*TASK INSTRUCTIONS*
The answer must consist solely of the line containing "Audi limousine orig" and every line after it in the records below, through the last, each reproduced exactly.

*EXTRACTED INFORMATION*

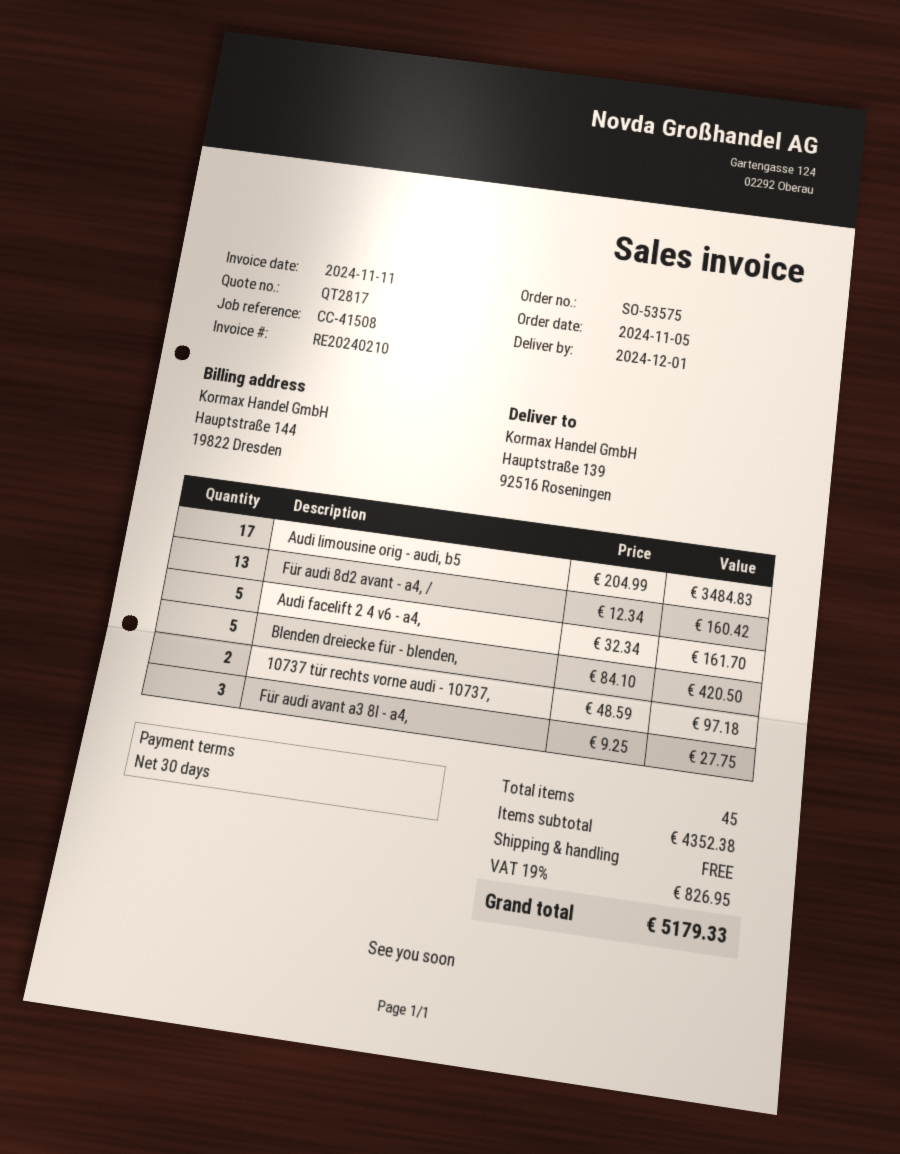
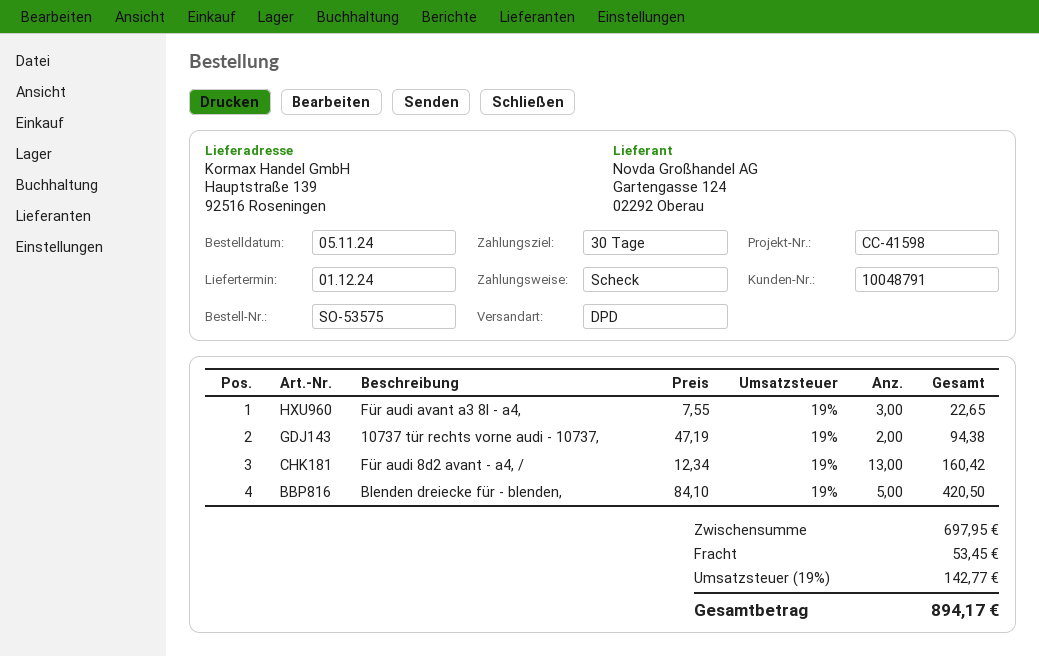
reference: CC-41508 -> CC-41598
Audi limousine orig - audi, b5: 17 x 204.99 = 3484.83 -> none
Audi facelift 2 4 v6 - a4,: 5 x 32.34 = 161.70 -> none
10737 tür rechts vorne audi - 10737,: 2 x 48.59 = 97.18 -> 2 x 47.19 = 94.38
Für audi avant a3 8l - a4,: 3 x 9.25 = 27.75 -> 3 x 7.55 = 22.65
subtotal: 4352.38 -> 697.95
shipping: 0.00 -> 53.45
tax: 19% = 826.95 -> 19% = 142.77
total: 5179.33 -> 894.17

*EXERCISE OUTPUT*
Audi limousine orig - audi, b5: 17 x 204.99 = 3484.83 -> none
Audi facelift 2 4 v6 - a4,: 5 x 32.34 = 161.70 -> none
10737 tür rechts vorne audi - 10737,: 2 x 48.59 = 97.18 -> 2 x 47.19 = 94.38
Für audi avant a3 8l - a4,: 3 x 9.25 = 27.75 -> 3 x 7.55 = 22.65
subtotal: 4352.38 -> 697.95
shipping: 0.00 -> 53.45
tax: 19% = 826.95 -> 19% = 142.77
total: 5179.33 -> 894.17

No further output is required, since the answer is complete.